_The task_.
State the count of lines below featuring the word "right", and write nothing further.

Front-end code change data
__________________________________________________
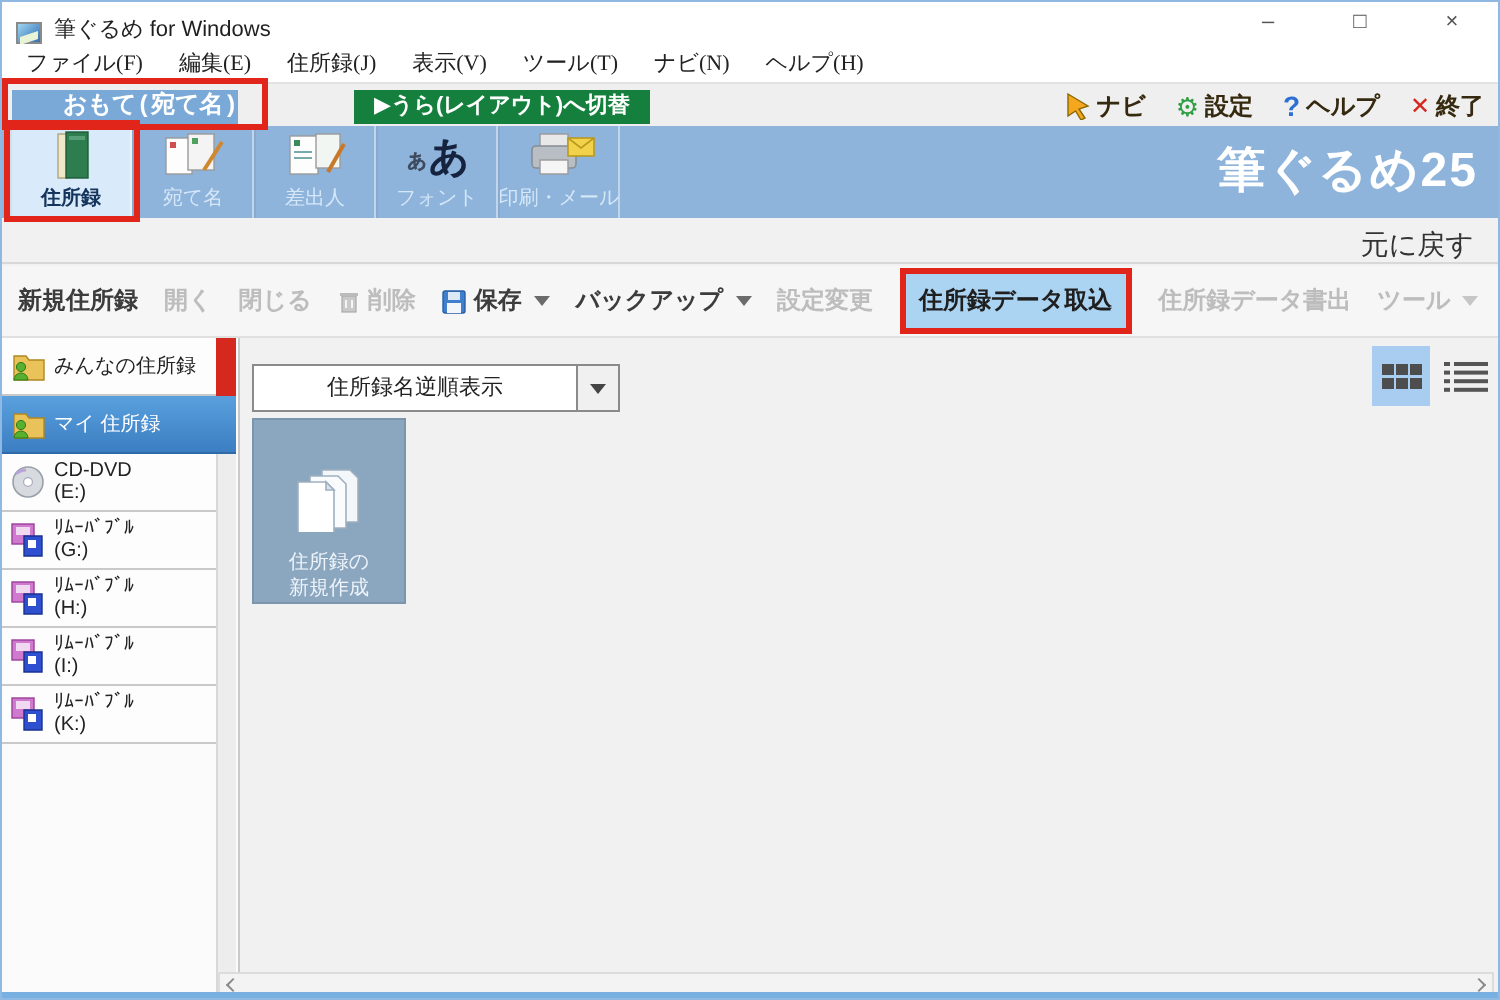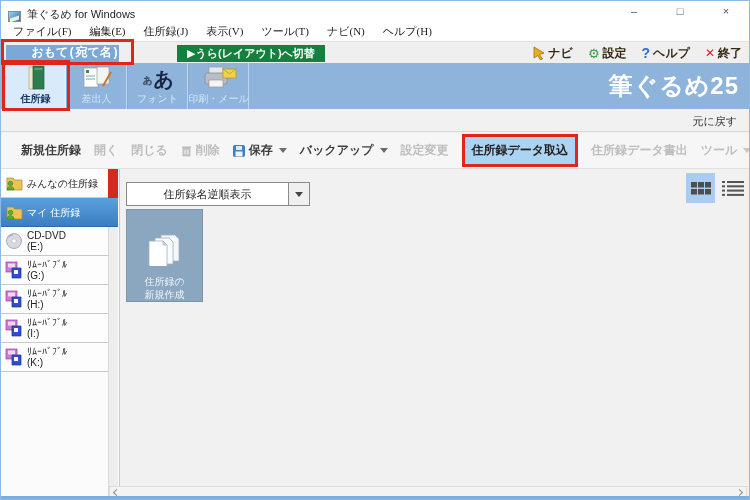--- a/index.html
+++ b/index.html
@@ -179,6 +179,18 @@
     <div class="ribbon-btn">
       <span class="ric">
         <svg width="34" height="26">
+            <rect x="3" y="4" width="13" height="18" fill="#fdfdfd" stroke="#9a9a9a" stroke-width="0.7"></rect>
+            <rect x="5" y="6" width="3" height="3" fill="#d05050"></rect>
+            <rect x="14" y="2" width="13" height="18" fill="#f4f4f4" stroke="#9a9a9a" stroke-width="0.7"></rect>
+            <rect x="16" y="4" width="3" height="3" fill="#50a060"></rect>
+            <line x1="22" y1="20" x2="31" y2="6" stroke="#d08830" stroke-width="2"></line>
+          </svg>
+      </span>
+      <span class="ribbon-label">宛て名</span>
+    </div>
+    <div class="ribbon-btn">
+      <span class="ric">
+        <svg width="34" height="26">
             <rect x="4" y="3" width="14" height="19" fill="#fdfdfd" stroke="#9a9a9a" stroke-width="0.7"></rect>
             <rect x="6" y="5" width="3" height="3" fill="#3a8a5a"></rect>
             <line x1="6" y1="11" x2="15" y2="11" stroke="#7aa" stroke-width="1"></line>

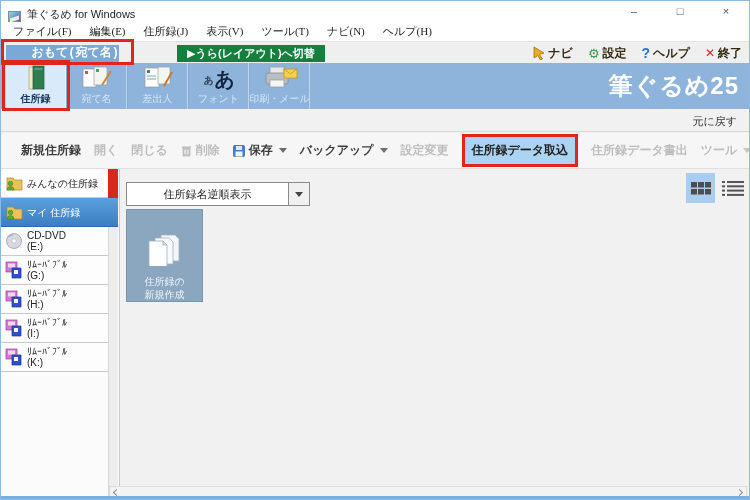--- a/index.html
+++ b/index.html
@@ -57,7 +57,7 @@
   
   .undorow { position:absolute; left:0; top:108px; width:100%; height:23px; background:#f1f1f1;
              border-bottom:1px solid #d8d8d8; }
-  .undo-label { position:absolute; right:12px; top:5px; font-size:11px; color:#333; }
+  .undo-label { position:absolute; right:12px; top:5px; font-size:14px; color:#333; }
 
   
   .toolbar2 { position:absolute; left:0; top:132px; width:100%; height:36px; background:#f6f6f6;

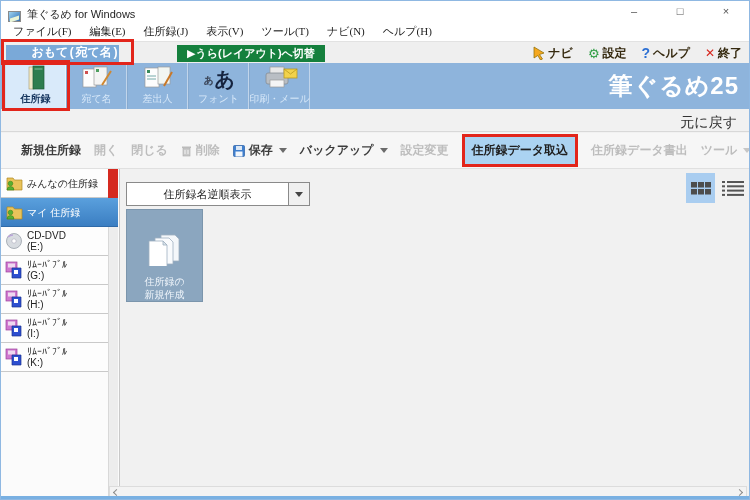--- a/index.html
+++ b/index.html
@@ -61,7 +61,7 @@
 
   
   .toolbar2 { position:absolute; left:0; top:132px; width:100%; height:36px; background:#f6f6f6;
-              border-bottom:1px solid #e0e0e0; display:flex; align-items:center; padding-left:20px;
+              border-bottom:1px solid #e0e0e0; display:flex; align-items:center; padding-left:8px;
               gap:13px; font-size:12px; font-weight:bold; }
   .t2 { color:#3c3c3c; display:flex; align-items:center; gap:4px; white-space:nowrap; }
   .t2.disabled { color:#bdbdbd; }

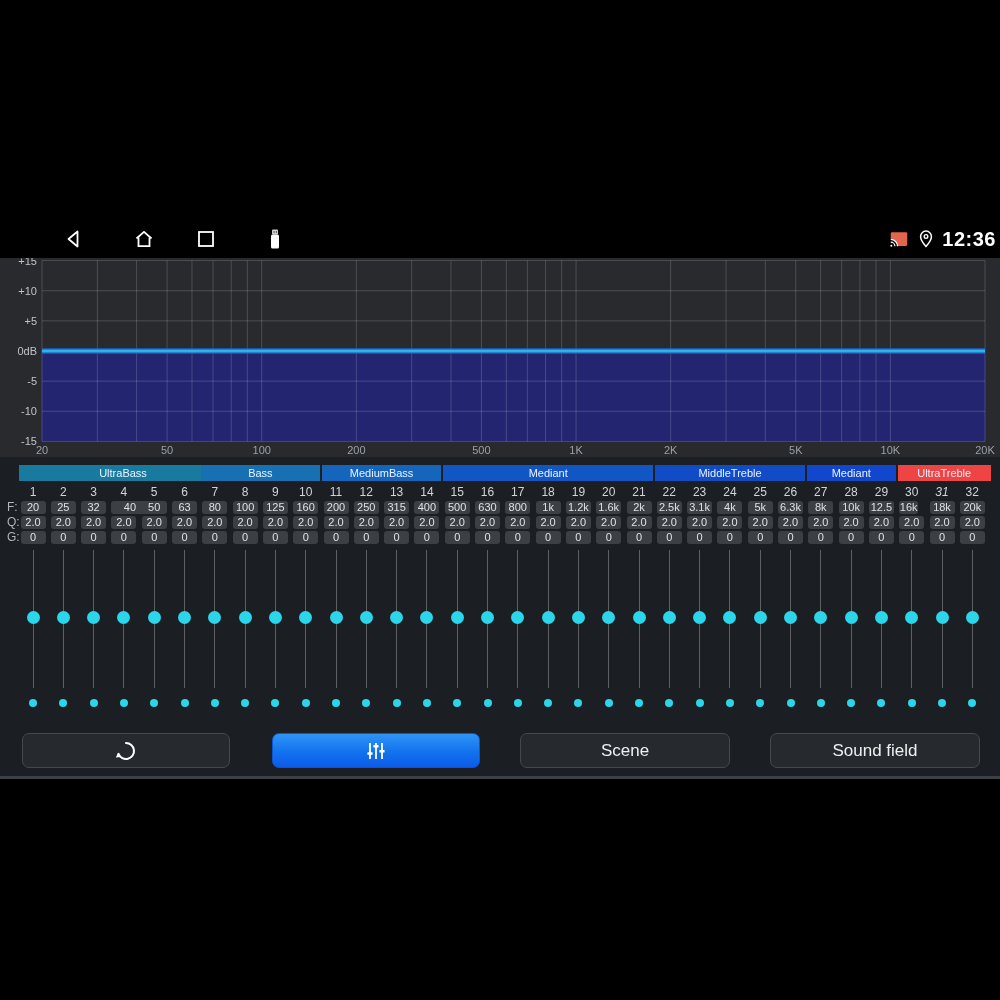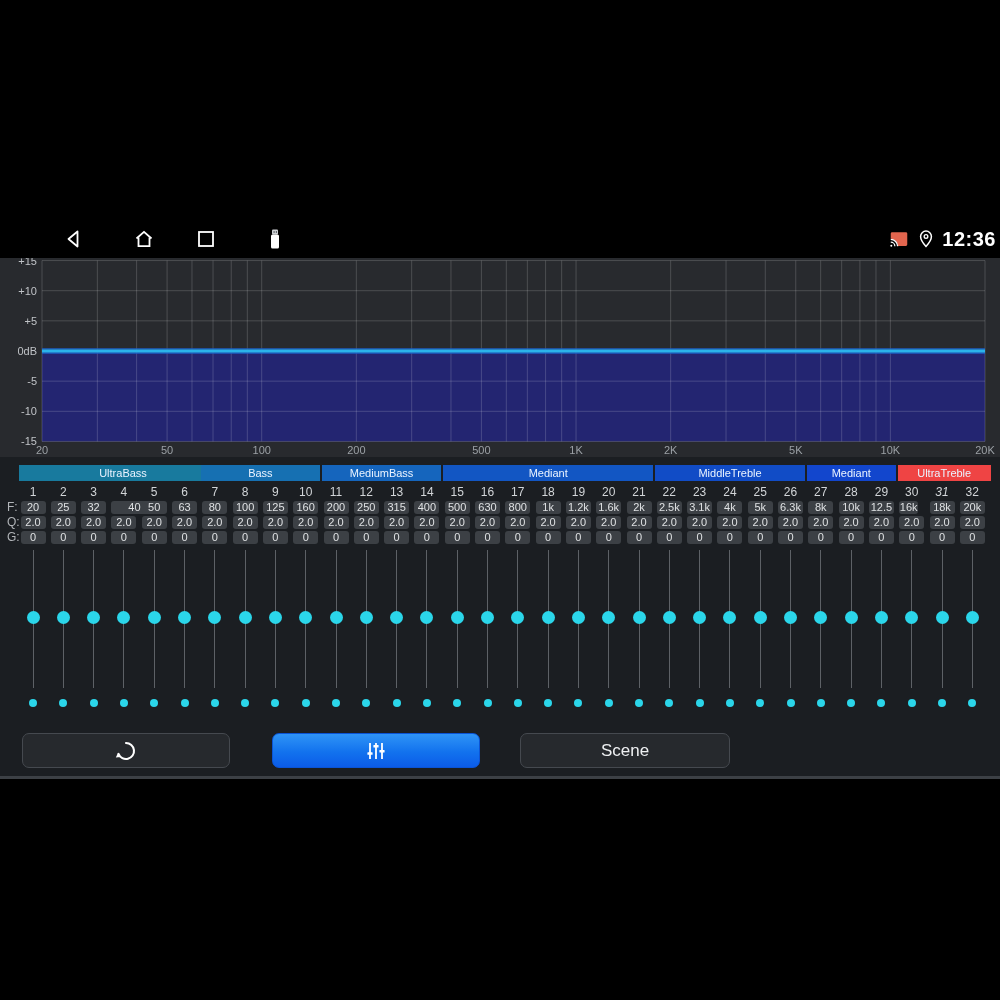--- a/index.html
+++ b/index.html
@@ -178,7 +178,7 @@
         <div class="chip" style="left: 81.1px; width: 25px; top: 258px;">2.0</div>
         <div class="chip" style="left: 81.1px; width: 25px; top: 273px;">0</div>
         <div class="band-num" style="left: 108.9px; width: 30px; top: 228px;">4</div>
-        <div class="chip" style="left: 111.4px; width: 46px; top: 243px;">40</div>
+        <div class="chip" style="left: 111.4px; width: 37px; top: 243px;">40</div>
         <div class="chip" style="left: 111.4px; width: 25px; top: 258px;">2.0</div>
         <div class="chip" style="left: 111.4px; width: 25px; top: 273px;">0</div>
         <div class="band-num" style="left: 139.2px; width: 30px; top: 228px;">5</div>

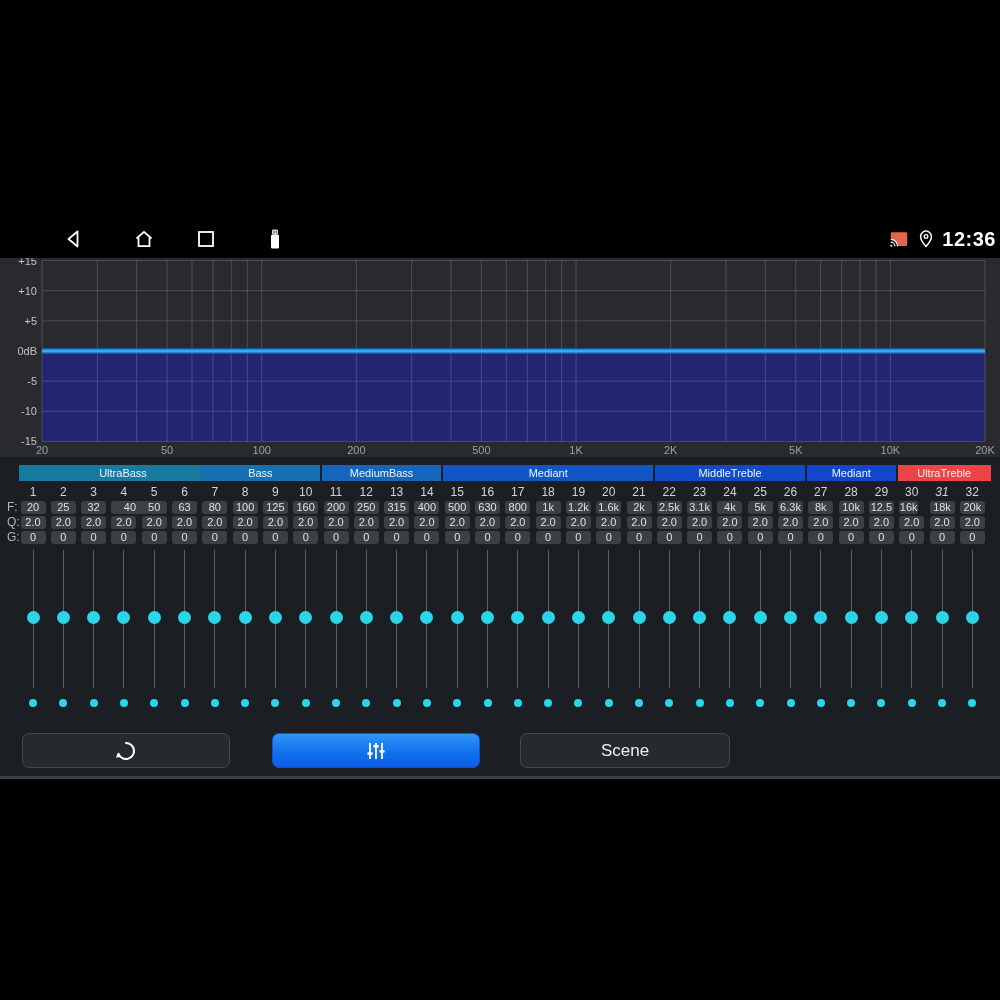--- a/index.html
+++ b/index.html
@@ -413,6 +413,9 @@
     <div class="btn btn-dark" style="left:520px;width:210px">
       <span>Scene</span>
     </div>
+    <div class="btn btn-dark" style="left:770px;width:210px">
+      <span>Sound field</span>
+    </div>
 
     <div class="edge-strip"></div>
   </div>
__________________________________________________
_Answer box_.
2